Il Treasury si alza e i mercati si abbassano. Gli investitori l'inflazione, almeno per il momento, la temono. Del resto per i più giovani è quasi una sconosciuta. Gli effetti su economia e mercati sono incerti e l'incertezza fa male ai portafogli: tra le altre domande che gli investitori si pongono c'è quella circa alla componente valutaria. Meglio detenere asset in euro o in dollari? Le prospettive d'inflazione infatti sono leggermente diverse per Stati Uniti e Europa.
A dirlo è Monica Zerbinati, analista di Fida, società di distribuzione e analisi dei dati finanziari presente in particolare nel risparmio gestito. Negli Stati Uniti le aspettative inflattive sono più giustificate rispetto all'Europa, Stimoli e occupazione sono i principali driver all'aumento dei prezzi. “Biden ha predisposto un piano di espansione fiscale da 1.900 miliardi di dollari, che, insieme alle misure preesistenti varate da Trump, porta gli stimoli fiscali attuati da inizio pandemia a circa al 24% del Pil” spiega Zerbinati. “Inoltre il livello di occupazione negli Usa sta marciando con una certa costanza verso il recupero dei livelli pre-covid, sebbene la Fed abbia chiaramente detto che si è lontani da un mercato forte”. Per quanto riguarda il mercato europeo, invece, la situazione è ben diversa, e fa pensare ad una fiammata dei prezzi che però potrebbe avere vita breve. Le cause sono molteplici, secondo Zerbinati:

  1. è da poco scaduto lo “sconto IVA” che la Germania ha attuato per rispondere alla crisi dei consumi durante il lockdown (nel secondo semestre 2020 le aliquote IVA su beni e servizi sono state calmierate rispettivamente al 16% ed al 5% invece che essere applicate in formula piena al 19% e al 7%).

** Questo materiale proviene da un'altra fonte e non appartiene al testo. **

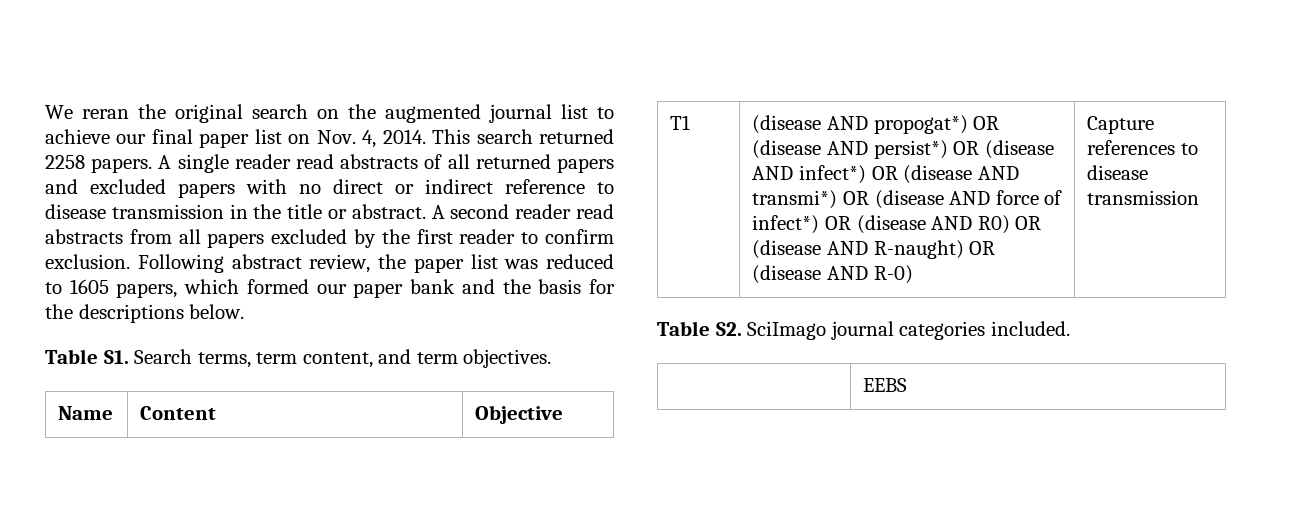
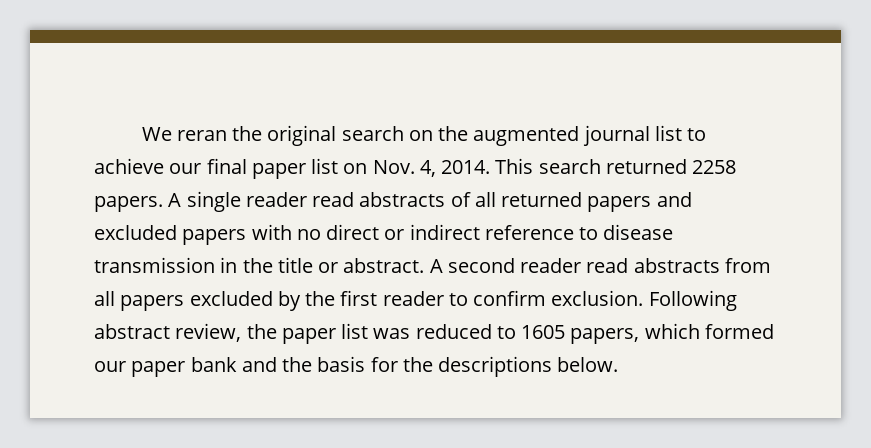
- Table S1. Search terms, term content, and term objectives.
- Name | Content | Objective
- T1 | (disease AND propogat*) OR (disease AND persist*) OR (disease AND infect*) OR (disease AND transmi*) OR (disease AND force of infect*) OR (disease AND R0) OR (disease AND R-naught) OR (disease AND R-0) | Capture references to disease transmission
- Table S2. SciImago journal categories included.
- | EEBS

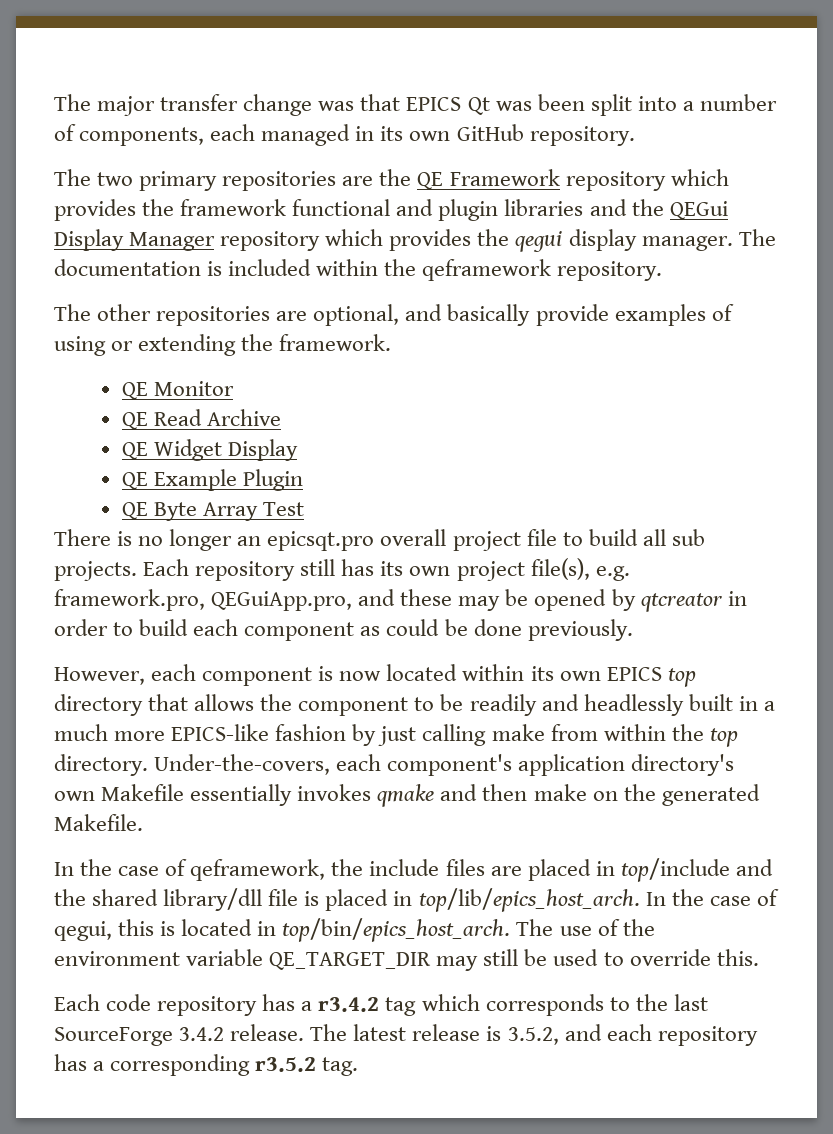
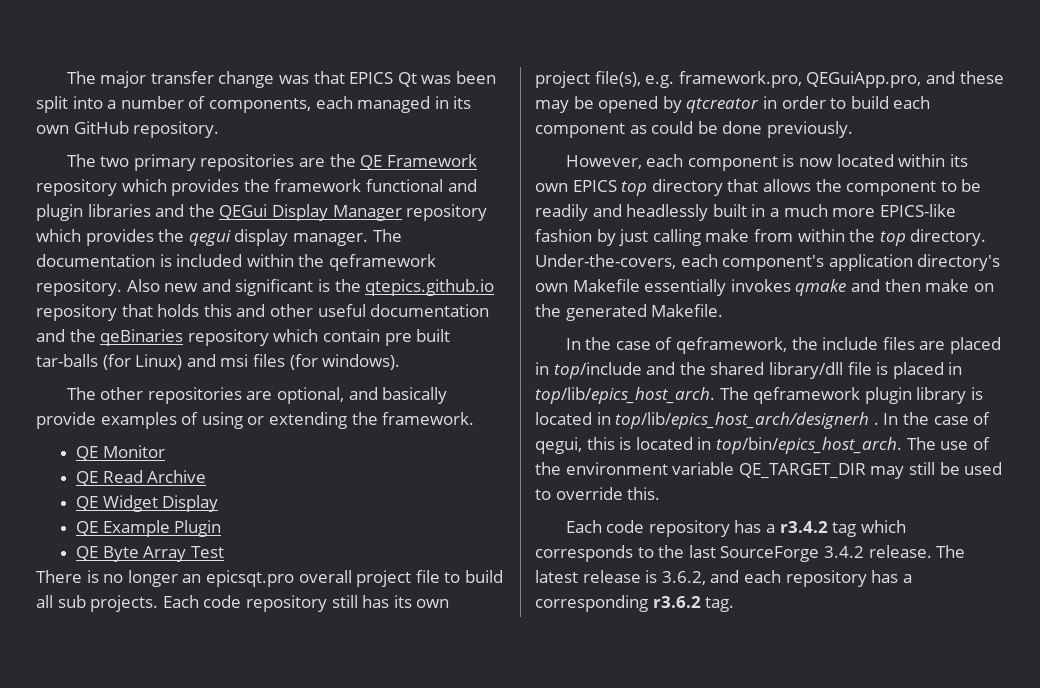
+ Also new and significant is the qtepics.github.io repository that holds this and other useful documentation and the qeBinaries repository which contain pre built tar-balls (for Linux) and msi files (for windows).
- Each repository still has its own project file(s), e.g. framework.pro, QEGuiApp.pro, and these may be opened by qtcreator in order to build each component as could be done previously.
+ Each code repository still has its own project file(s), e.g. framework.pro, QEGuiApp.pro, and these may be opened by qtcreator in order to build each component as could be done previously.
+ The qeframework plugin library is located in top/lib/epics_host_arch/designerh .
- The latest release is 3.5.2, and each repository has a corresponding r3.5.2 tag.
+ The latest release is 3.6.2, and each repository has a corresponding r3.6.2 tag.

  2. In Francia i saldi sono stati posticipati da gennaio a febbraio quindi l'effetto periodico di abbassamento dei prezzi non è ancora stato rilevato.

  3. A causa dei lockdown e del conseguente profondo mutamento delle abitudini di consumo (meno energia, servizi e trasporti, più alimenti e beni) sono stati variati i pesi percentuali delle categorie di beni per i quali vengono monitorati i prezzi, attribuendo maggiore peso proprio a quelle categorie che hanno subito i maggiori aumenti.


Secondo Zerbinati in questo contesto “è possibile che i prossimi dati macro continuino ad essere superiori alle attese poiché si rapporteranno con il periodo più acuto della crisi. Si tratta però, con tutta evidenza, di fenomeni temporanei. Inoltre il mercato del lavoro è tutt'altro che tonico e l'aumento dei salari è un miraggio”.

Alla luce di questa asimmetria, continua l'analista, salvo importanti novità da parte delle banche centrali (aumenti dei tassi parte della FED o interventi epocali di politica monetaria e fiscale in Europa), è possibile che l'euro si mantenga in rafforzamento sul biglietto verde. “Dall'inizio dei lockdown (inizio marzo 2020) a fine anno l'euro/dollaro è aumentato del 16% circa (da 1.06 a 1.23), nell'anno in corso è sceso invece del 3%. Nel brevissimo termine non si esclude un'ulteriore discesa, ma l'1.18 rappresenta un'area di supporto di una certa rilevanza sul piano tecnico e potrebbe fermare la flessione".